-- Exercise materials follows --

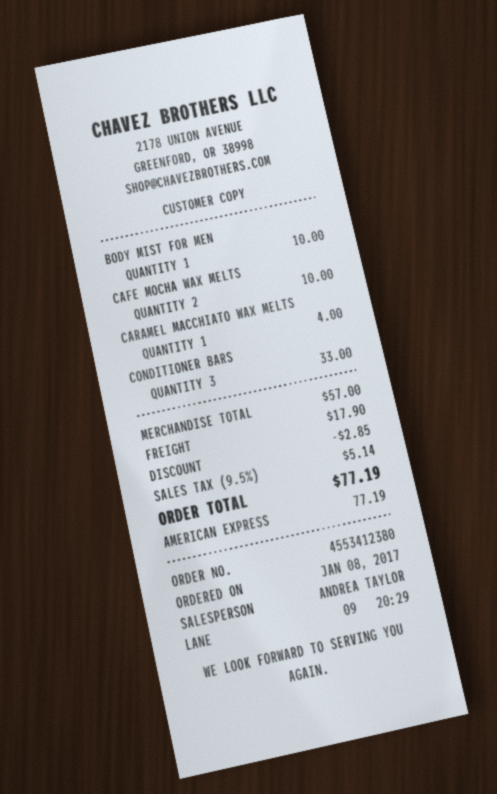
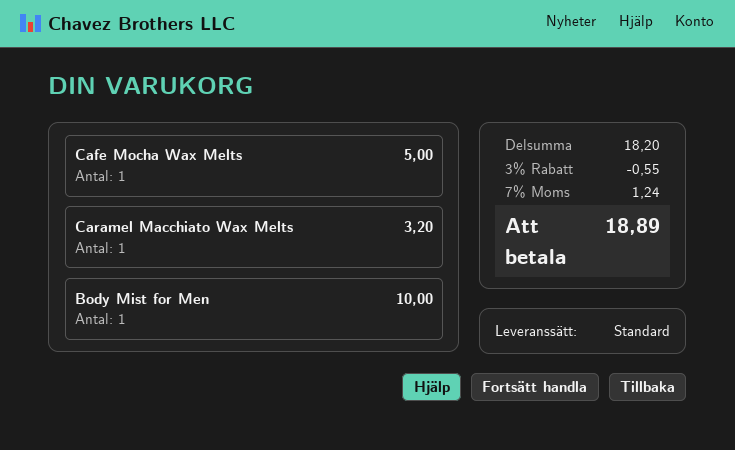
CAFE MOCHA WAX MELTS: 2 for 10.00 -> 1 for 5.00
CARAMEL MACCHIATO WAX MELTS: 1 for 4.00 -> 1 for 3.20
CONDITIONER BARS: 3 for 33.00 -> none
subtotal: 57.00 -> 18.20
discount: 2.85 -> 0.55
shipping: 17.90 -> none
tax: 9.5% = 5.14 -> 7% = 1.24
total: 77.19 -> 18.89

-- Exercise materials concluded --

* Problem description
Search the data for the string "MELTS" and copy out every line where it is found.

* Exercise solution
CAFE MOCHA WAX MELTS: 2 for 10.00 -> 1 for 5.00
CARAMEL MACCHIATO WAX MELTS: 1 for 4.00 -> 1 for 3.20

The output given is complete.